There is a common training pattern in triathlon – the long run the day after the long bike. This training strategy is usually used in Ironman distance training. The thinking is the athlete needs to ‘learn’ to run on tired legs. But this isn’t based on science.
I recently had this conversation in the parking lot after a Sunday swim. This athlete had just finished a long run.
Athlete: Tommy, do your legs shuffle along on your Sunday long run?
Me: I do my long run midweek. (I knew where this conversation was going.)
Athlete: I did a 6-hour bike ride yesterday. Today my coach has me running 2.5 hours. Man, that sucked. My legs wouldn’t move.
Me: That’s why I don’t run the day after my long bike.
Athlete: But coach says I have to learn to run on tired legs.
Me: What does that mean? From a physiology standpoint there isn’t any additional adaptation that happens when you run on tired legs versus running on fresh legs.
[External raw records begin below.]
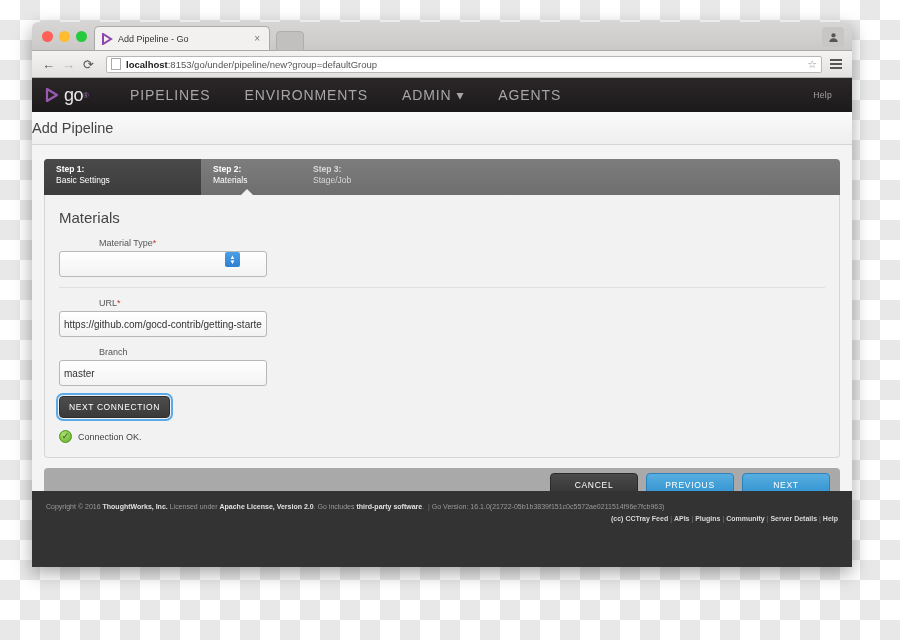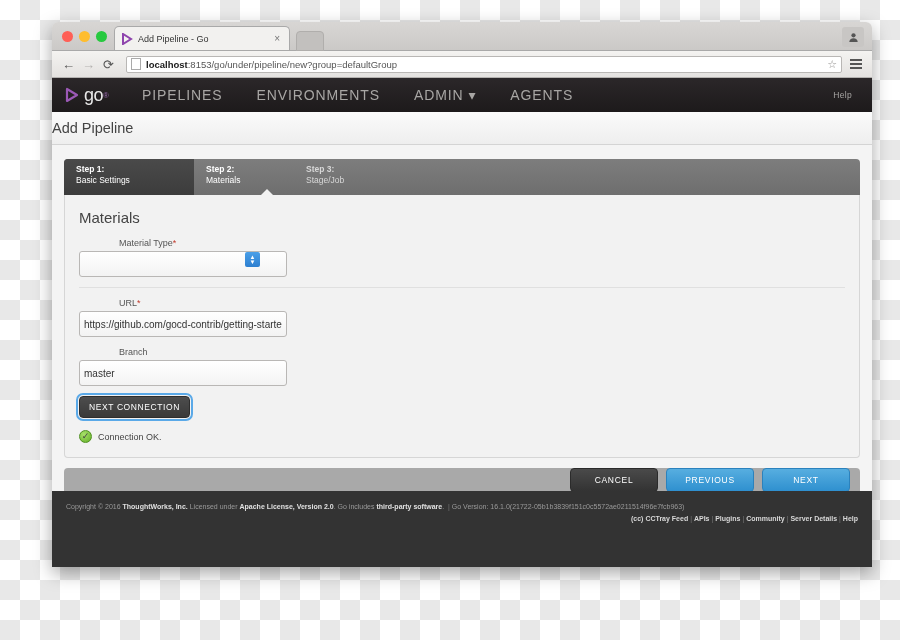--- a/index.html
+++ b/index.html
@@ -14,7 +14,7 @@
     background-position:0 0,20px 20px;
   }
   .window{
-    position:absolute;left:52px;top:22px;width:820px;height:545px;
+    position:absolute;left:32px;top:22px;width:820px;height:545px;
     box-shadow:0 6px 18px rgba(0,0,0,.35);
     border-radius:6px 6px 0 0;overflow:hidden;
   }

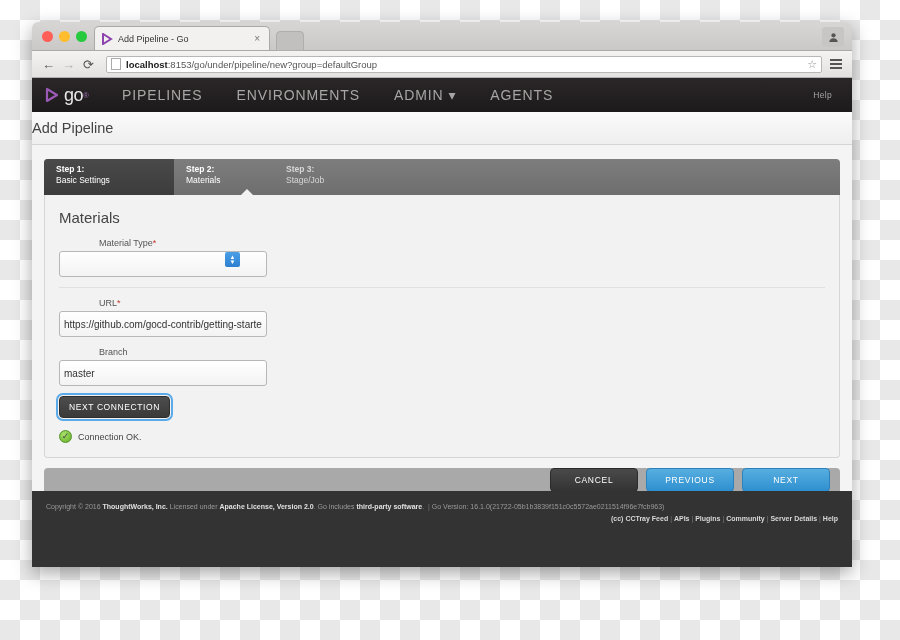--- a/index.html
+++ b/index.html
@@ -68,7 +68,7 @@
     height:34px;background:#231f20;display:flex;align-items:center;padding:0 8px;
     background:linear-gradient(#2b2729,#1d1a1b);
   }
-  .logo{display:flex;align-items:center;margin-right:16px;padding-left:4px;justify-content:space-between;}
+  .logo{display:flex;align-items:center;margin-right:24px;padding-left:4px;justify-content:space-between;}
   .logo-tri{margin-right:4px;}
   .logo-text{font-size:18px;color:#e9e9e9;letter-spacing:-.5px;font-weight:300;}
   .logo-dot{font-size:8px;color:#9b6bb0;vertical-align:super;}

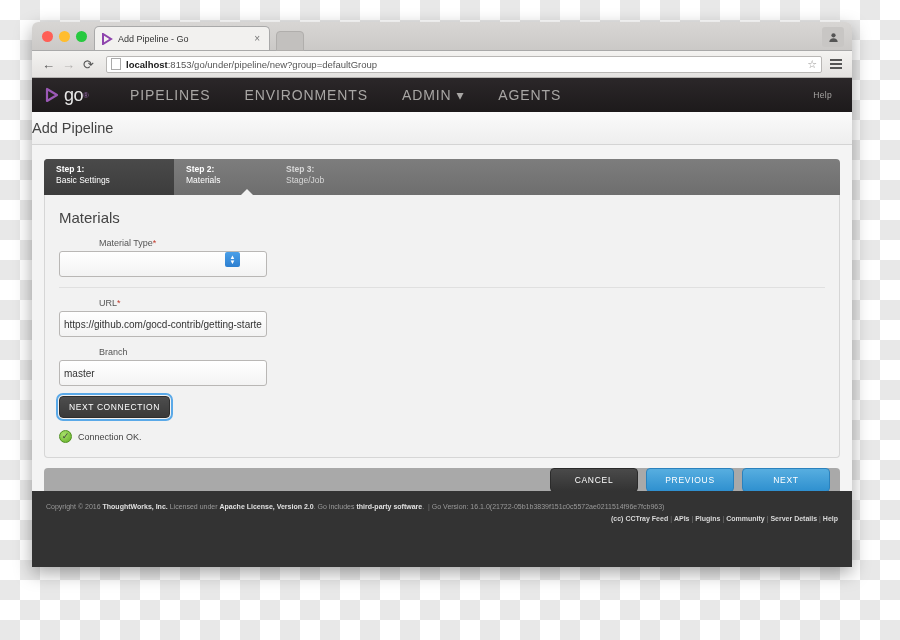--- a/index.html
+++ b/index.html
@@ -92,7 +92,7 @@
     font-size:8.5px;line-height:11px;
   }
   .step .st{font-weight:bold;}
-  .step.done{background:linear-gradient(#4a4a4a,#3c3c3c);color:#fff;width:130px;
+  .step.done{background:linear-gradient(#4a4a4a,#3c3c3c);color:#fff;width:157px;
              border-radius:4px 0 0 0;}
   .step.active{color:#fff;width:100px;}
   .step.todo{color:#d8d8d8;width:120px;}

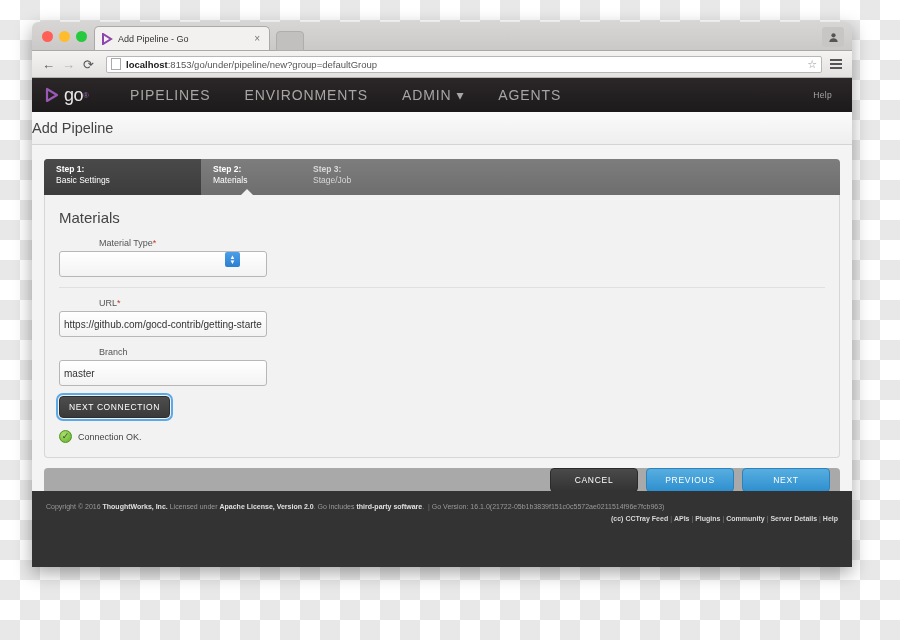--- a/index.html
+++ b/index.html
@@ -143,7 +143,7 @@
   .conn span{font-size:9px;color:#444;}
   .actionbar{
     margin:10px 12px 0 12px;height:34px;background:#a9a9a9;border-radius:4px;
-    display:flex;align-items:flex-start;justify-content:flex-end;padding-right:10px;gap:8px;
+    display:flex;align-items:center;justify-content:flex-end;padding-right:10px;gap:8px;
   }
   .abtn{
     font-size:8.5px;letter-spacing:.7px;color:#fff;padding:6px 0;width:86px;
In fact, I can make an argument that more physiological adaptations happen running on fresh legs.
What does your body “know”?:
Your body knows work – how much work you’ve done. How far you have moved your mass.
Work = F * s; where F is force applied to a mass and s is distance the mass was displaced.
When you run, you apply a force to the ground and your body moves forward a certain distance. This continues for the prescribed time or distance of the workout. At the end of the workout a certain amount of work has been done. This is what your body ‘knows’ and ‘learns’. Your body adapts to the work done.
Let’s say the athlete above normally runs 10:00 / mile on relatively fresh legs. During his 2.5 hour run he would run 15 miles. Now, let’s assume he can only manage 11:30 / mile on tired legs the day after his long bike ride. There are many reasons he’s running slower. The most common reason is his heart rate is jacked up because he’s tired so he’s running slower trying to stay in zone 2 like his coach told him to. In this case, he runs a distance of only 13 miles during his 2.5-hour run. He has run 2 miles less on his tired legs and done less work. And, I would argue, less physiological adaptations have taken place.
There are two other intangible reasons I prefer my long run mid-week on relatively fresh legs. These are injury risk and durability.
Running on tired legs inevitably leads to excessive fatigue and bad form. With bad running form comes a breakdown in good running biomechanics which can lead to injury. In addition, a breakdown in running biomechanics means the athlete is practicing bad form. This bad form can become ingrained in the athlete’s muscle memory and become a permanent part of his running form. I prefer my athletes practice good running form on their long runs. Running mid-week on relatively fresh legs avoids excessive fatigue and bad form.
Durability is another aspect of running that is often overlooked. By durability I’m referring to an athlete’s joints, tendons, and muscles ability to withstand the repeated impact of the running stride. The more strides with good form an athlete takes the more opportunity his body has to adapt to the rigors of running. By running a couple more miles during his long run because he’s fresher and running faster means more miles to develop durability.
Some athletes can’t do a long run mid-week due to work and family commitments. In this case, here is a strategy that could be used. If the long bike is on Saturday morning, then wait until Sunday evening to do the long run. Spend Sunday resting and recovering from the long bike then run Sunday evening. This means approximately 36 hours between the long bike and long run.
Move your long run to mid-week. You’ll run happier, feel better, have an opportunity to practice good running form, and reduce injury risk.